Chinese Missionaries Find a Niche in South Africa

by Ben on February 2, 2006

by Ben | February 2nd, 2006  

(An SA Blog post in honor of the Chinese New Year.)

2500 years ago or thereabouts, the great Chinese philosopher Lao Tse decided to leave his homeland, and struck out for new parts. Before crossing out of China, however, he was accosted by a soldier, who told him he couldn’t just disappear – he had to leave something behind, for the Chinese to remember him by.

So, the story goes, Lao Tse left a piece of writing: the Tao Te Ching, or the Way of the Tao, which has since become one of the world’s great texts, and which has generated a number of religious offspring, most notably Taoism.

Now Lao Tse’s philosophy has been carried to South Africa by a new generation of immigrants from Taiwan, blown in at seeming random, along with so many other seeds of possibility since the country emerged from racist rule over a decade ago.

There is Taoism, though, and there is Taoism. There is a codified religion with dates and symbols and set rituals, and there is a smile, a shrug, and the words – “It’s difficult to name what is nameless, nothing.”

Chinese Taoists in South Africa tend toward the latter description of what they do here: they’re not “Taoists” like Christians are “Christians”, but they do follow the teachings in the Tao Te Ching, and they are as determined as any Christian missionary to spread their take on enlightenment.

As Mr. Hung-Shiang Harrison of Plattekloof puts it, they are here “to pioneer Tao”.

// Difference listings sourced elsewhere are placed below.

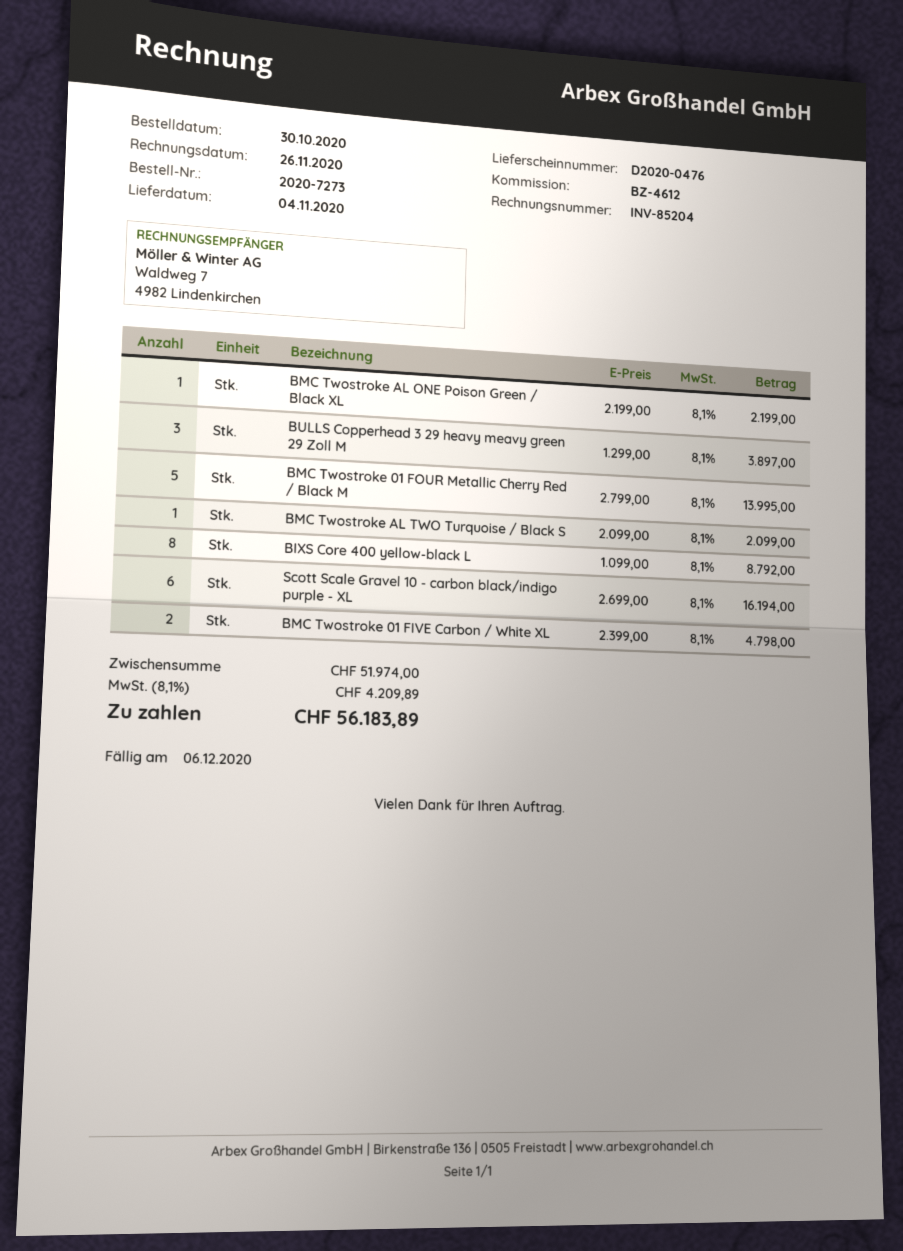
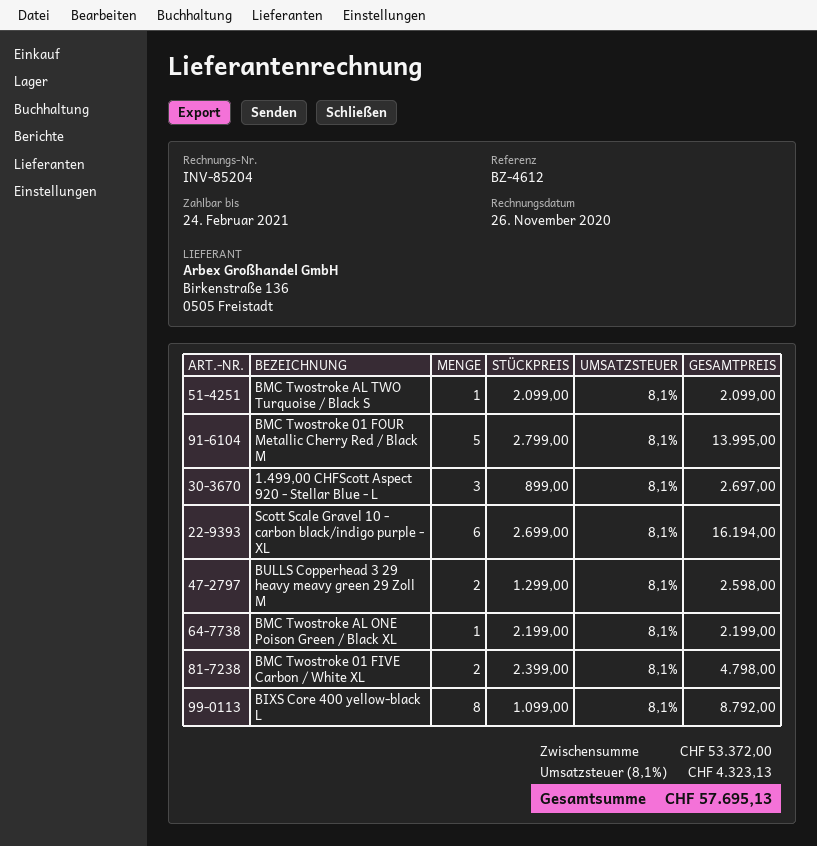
due date: 2020-12-06 -> 2021-02-24
BULLS Copperhead 3 29 heavy meavy green 29 Zoll M: 3 x 1299.00 = 3897.00 -> 2 x 1299.00 = 2598.00
1.499,00 CHFScott Aspect 920 - Stellar Blue - L: none -> 3 x 899.00 = 2697.00
subtotal: 51974.00 -> 53372.00
tax: 8.1% = 4209.89 -> 8.1% = 4323.13
total: 56183.89 -> 57695.13

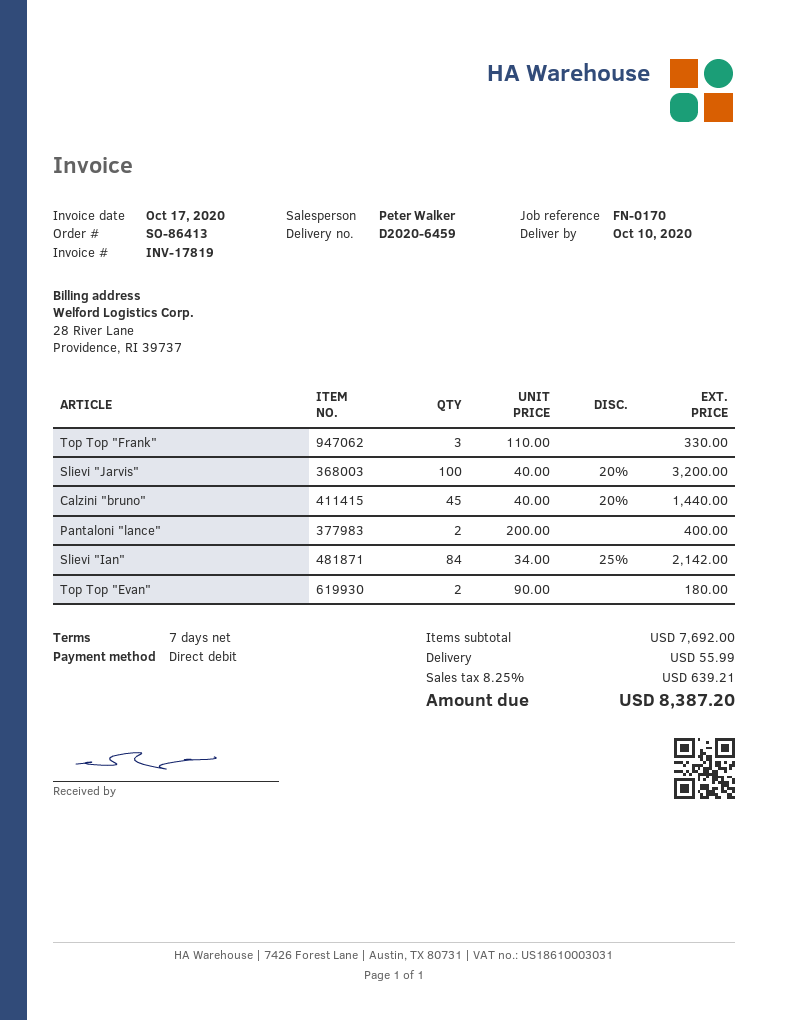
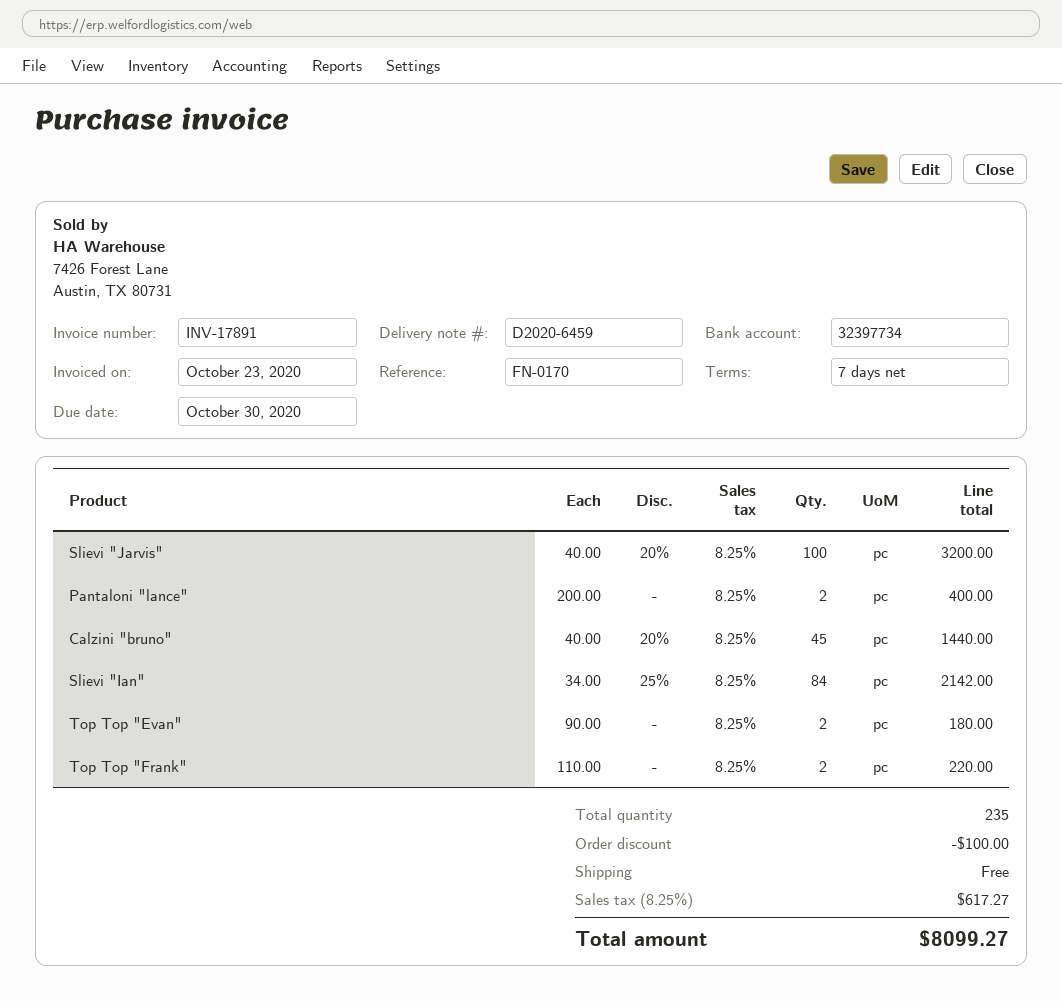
invoice number: INV-17819 -> INV-17891
invoice date: 2020-10-17 -> 2020-10-23
Top Top "Frank": 3 x 110.00 = 330.00 -> 2 x 110.00 = 220.00
discount: none -> 100.00
shipping: 55.99 -> 0.00
tax: 8.25% = 639.21 -> 8.25% = 617.27
total: 8387.20 -> 8099.27

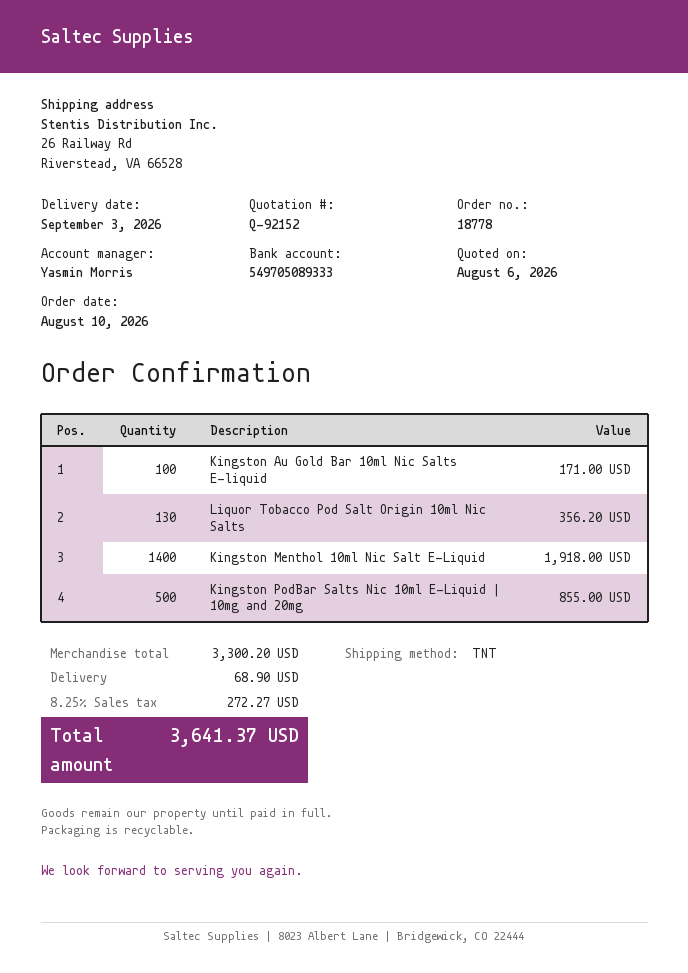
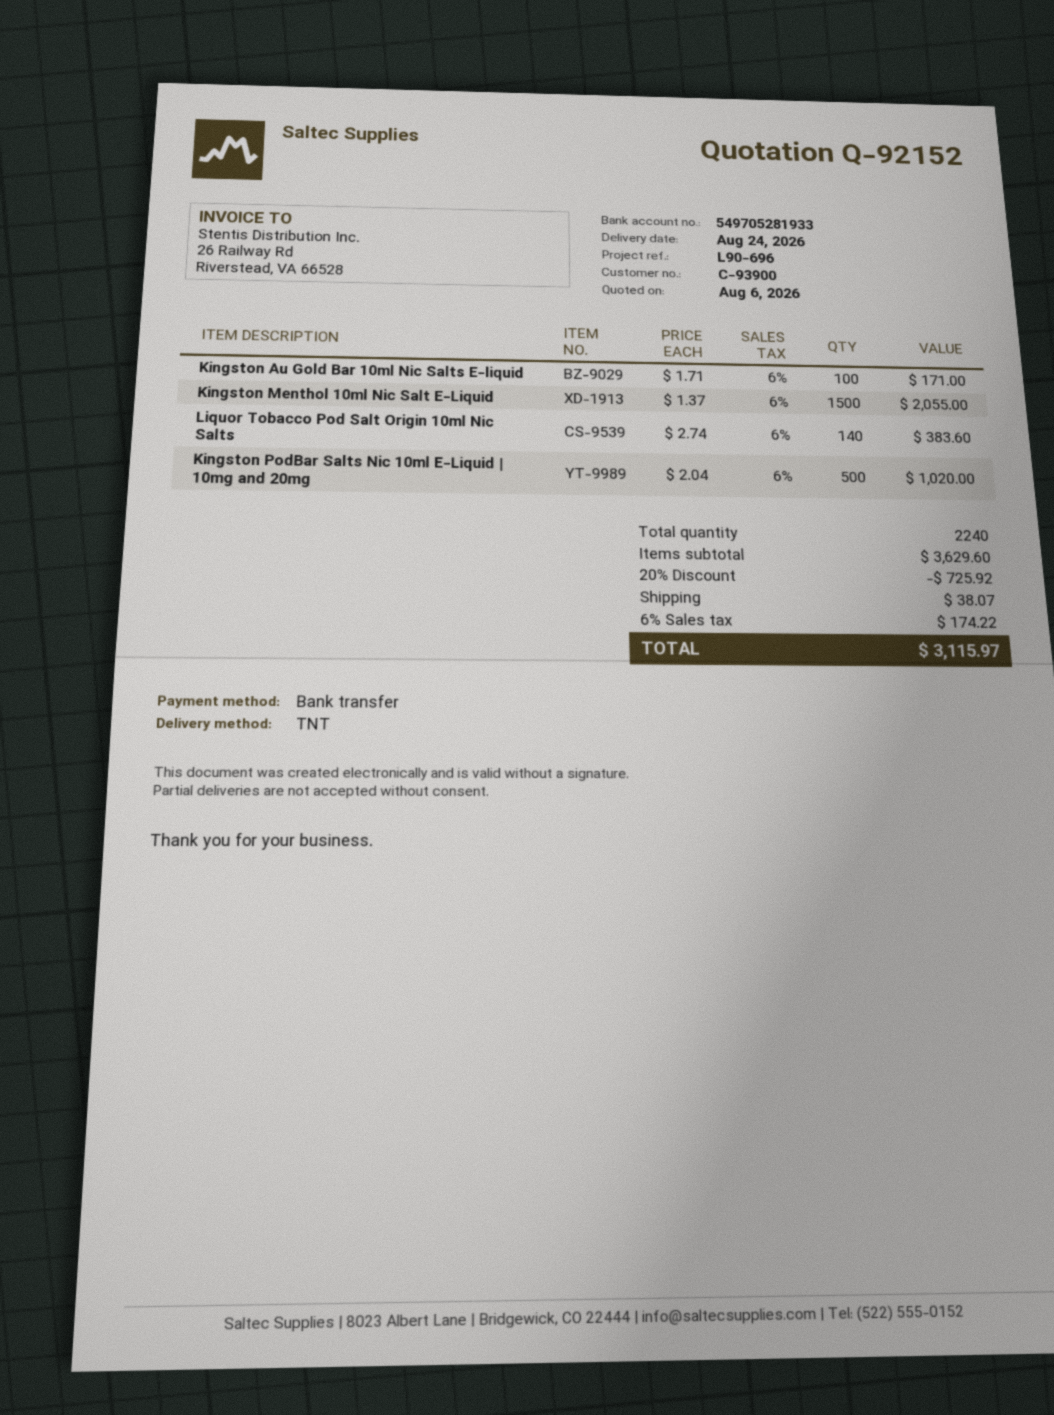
delivery date: 2026-09-03 -> 2026-08-24
bank account: 549705089333 -> 549705281933
Liquor Tobacco Pod Salt Origin 10ml Nic Salts: 130 for 356.20 -> 140 for 383.60
Kingston Menthol 10ml Nic Salt E-Liquid: 1400 for 1918.00 -> 1500 for 2055.00
Kingston PodBar Salts Nic 10ml E-Liquid | 10mg and 20mg: 500 for 855.00 -> 500 for 1020.00
subtotal: 3300.20 -> 3629.60
discount: none -> 20% = 725.92
shipping: 68.90 -> 38.07
tax: 8.25% = 272.27 -> 6% = 174.22
total: 3641.37 -> 3115.97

Mr. Harrison and his fellow missionaries run what they term “holy houses” out of their own homes, which dot the suburbs of Cape Town and Johannesburg. He estimates the number of “Tao pioneer” families in South Africa at over 100.

At Mr. Harrison’s and other holy houses, the object is to cultivate one’s true, inner nature – and in that way get closer to God. Saints and prophets from all religions are honored, but not worshipped; lamps are lit; tea is drunk; and the Tao is pursued. Just don’t pursue the Tao – it’s not possible to pursue nothing, remember. (Reminds Your Correspondent of the classic Zen koan, If you see the Buddha on the road, kill him!)

Since holy house services don’t follow a set schedule, you can’t simply show up for a dose of Taoism. But if you are predisposed to the Way of the Tao, don’t worry, the Way will find you.